MATERIAL FOR THIS EXERCISE below:

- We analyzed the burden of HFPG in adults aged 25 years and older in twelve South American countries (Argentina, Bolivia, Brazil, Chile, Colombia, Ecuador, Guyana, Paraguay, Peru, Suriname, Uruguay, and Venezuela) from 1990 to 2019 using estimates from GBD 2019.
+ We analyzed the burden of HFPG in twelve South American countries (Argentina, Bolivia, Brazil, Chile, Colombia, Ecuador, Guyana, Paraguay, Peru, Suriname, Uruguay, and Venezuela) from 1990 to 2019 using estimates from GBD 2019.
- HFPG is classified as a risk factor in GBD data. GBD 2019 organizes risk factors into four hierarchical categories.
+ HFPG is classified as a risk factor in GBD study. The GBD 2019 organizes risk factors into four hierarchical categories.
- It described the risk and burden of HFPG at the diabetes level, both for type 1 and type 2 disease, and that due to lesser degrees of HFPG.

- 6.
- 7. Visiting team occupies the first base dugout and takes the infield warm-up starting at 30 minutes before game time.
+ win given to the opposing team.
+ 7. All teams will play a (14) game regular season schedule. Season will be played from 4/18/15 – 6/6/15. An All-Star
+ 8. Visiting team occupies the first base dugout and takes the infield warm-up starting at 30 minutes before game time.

End of MATERIAL FOR THIS EXERCISE.

— TASK DETAILS —
Exactly the lines from the one containing "in GBD study." through the last line of the records are to be transcribed, both endpoints included.

— RESULT FOR THIS TASK —
+ HFPG is classified as a risk factor in GBD study. The GBD 2019 organizes risk factors into four hierarchical categories.
- It described the risk and burden of HFPG at the diabetes level, both for type 1 and type 2 disease, and that due to lesser degrees of HFPG.

- 6.
- 7. Visiting team occupies the first base dugout and takes the infield warm-up starting at 30 minutes before game time.
+ win given to the opposing team.
+ 7. All teams will play a (14) game regular season schedule. Season will be played from 4/18/15 – 6/6/15. An All-Star
+ 8. Visiting team occupies the first base dugout and takes the infield warm-up starting at 30 minutes before game time.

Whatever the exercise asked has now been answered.